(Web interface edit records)
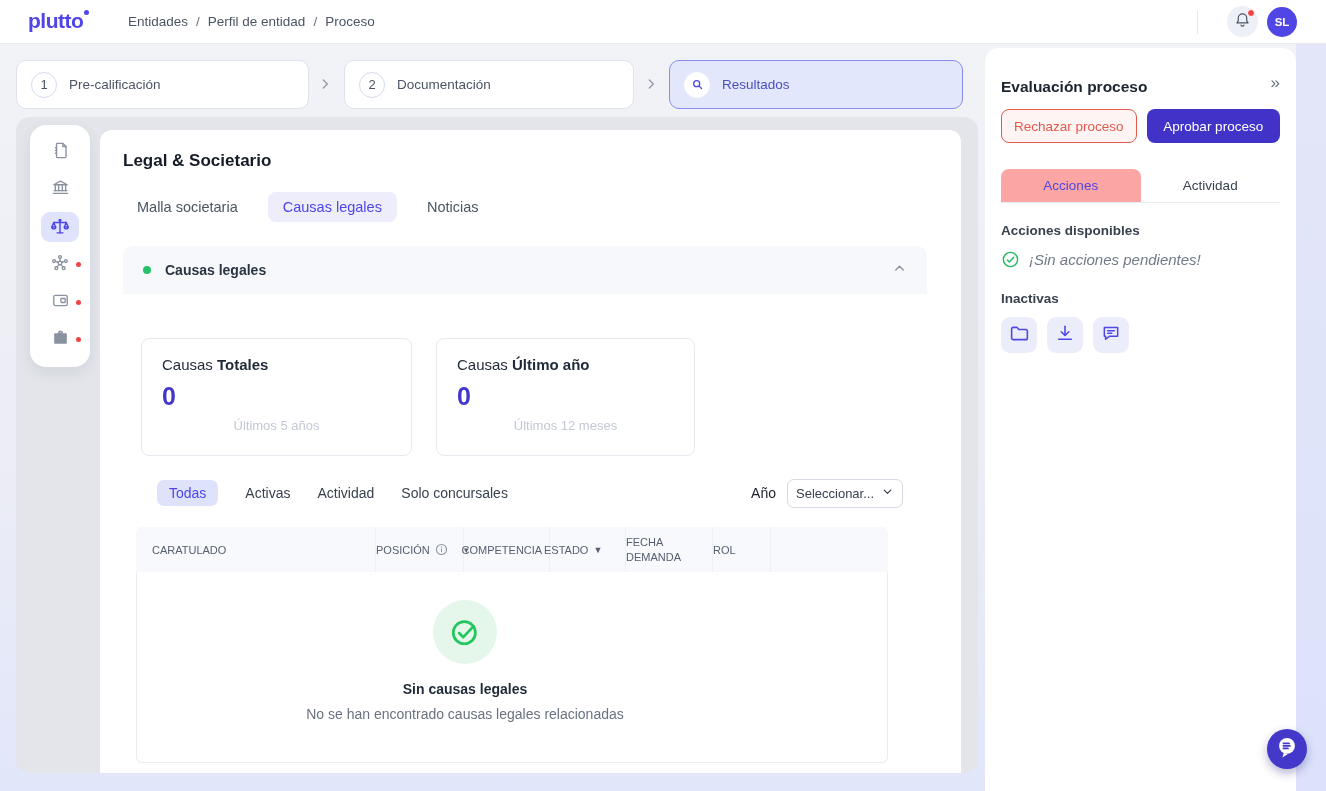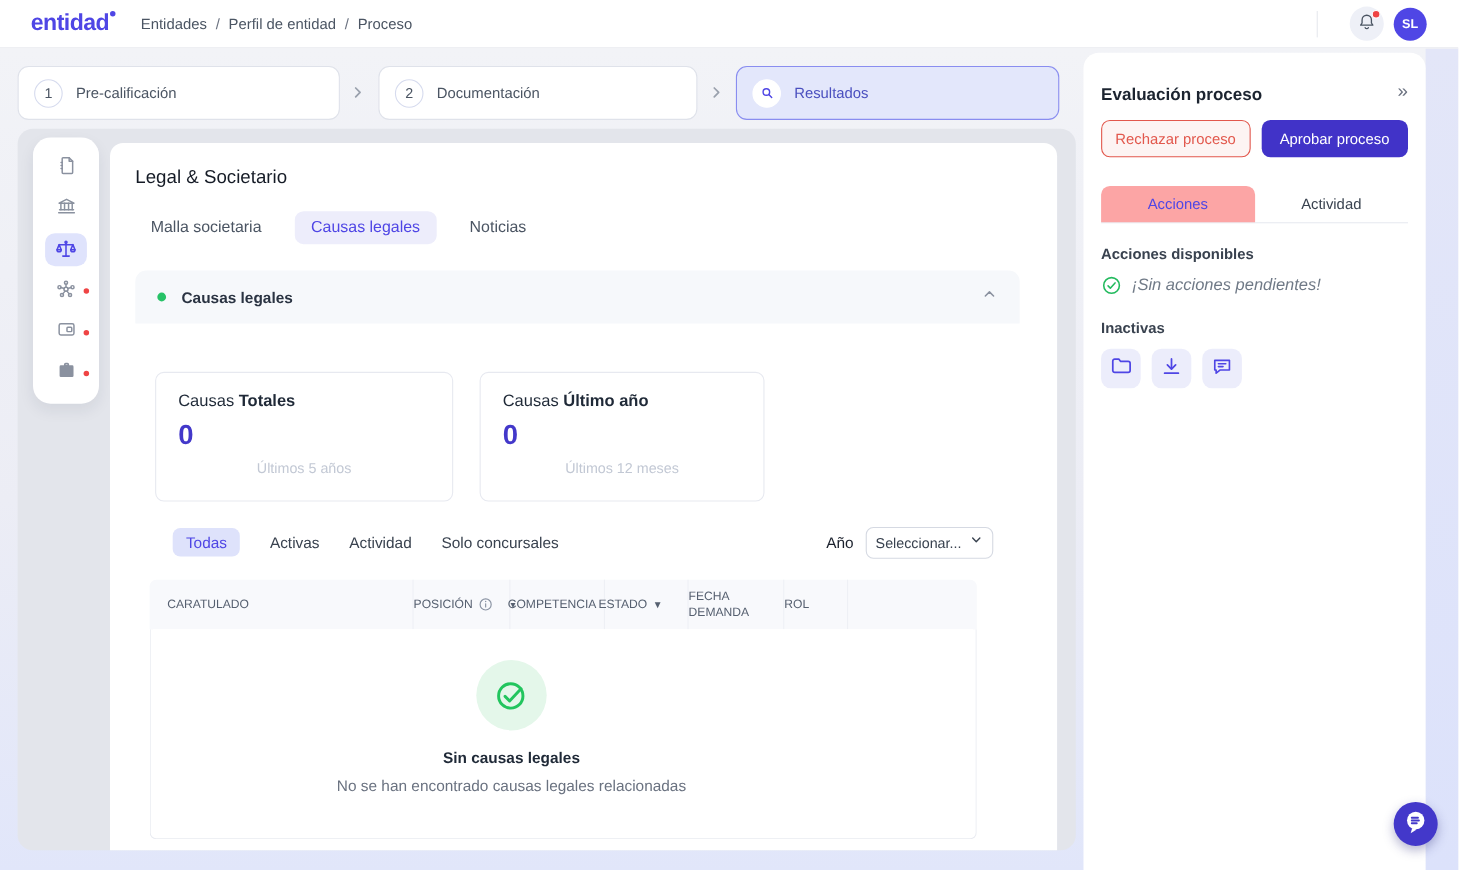--- a/index.html
+++ b/index.html
@@ -115,7 +115,7 @@
 
   <div class="header">
     <div class="logo">
-      <span>entidad</span>
+      <span>plutto</span>
       <span class="logo-dot"></span>
     </div>
     <div class="breadcrumb">

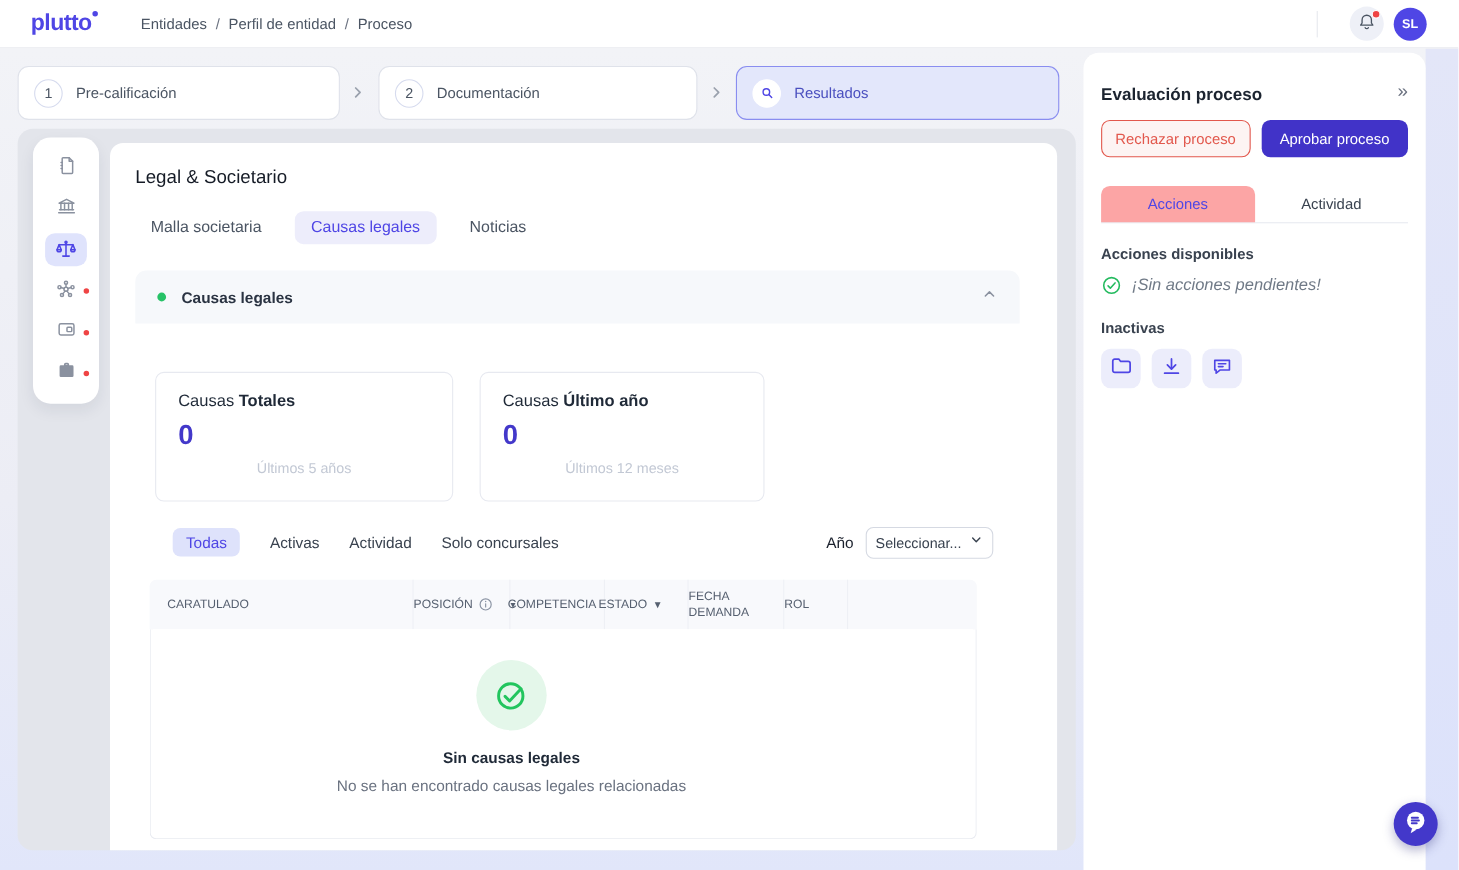--- a/index.html
+++ b/index.html
@@ -39,7 +39,7 @@
 
   
   .content-card { position:absolute; left:84px; top:13px; width:861px; height:643px; background:#fff; border-radius:12px 12px 0 0; overflow:hidden; }
-  .page-title { position:absolute; left:23px; top:21px; font-size:17px; font-weight:normal; color:#151b26; }
+  .page-title { position:absolute; left:23px; top:21px; font-size:17px; font-weight:bold; color:#151b26; }
   .main-tabs { position:absolute; left:37px; top:62px; display:flex; align-items:center; gap:30px; font-size:14.5px; color:#4b5563; }
   .main-tab { cursor:pointer; padding:7px 0; }
   .main-tab.active { background:#ededfb; border-radius:8px; color:#4f46e5; font-weight:500; padding:7px 15px; }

## What this task involves
Please transcribe exactly the lines above from the line that has "position:absolute; left:84px; top:13px;" up to and including the line that has "top:21px; font-size:17px; font-weight:bold;"; no other line belongs in the answer.

## Answer space
   .content-card { position:absolute; left:84px; top:13px; width:861px; height:643px; background:#fff; border-radius:12px 12px 0 0; overflow:hidden; }
-  .page-title { position:absolute; left:23px; top:21px; font-size:17px; font-weight:normal; color:#151b26; }
+  .page-title { position:absolute; left:23px; top:21px; font-size:17px; font-weight:bold; color:#151b26; }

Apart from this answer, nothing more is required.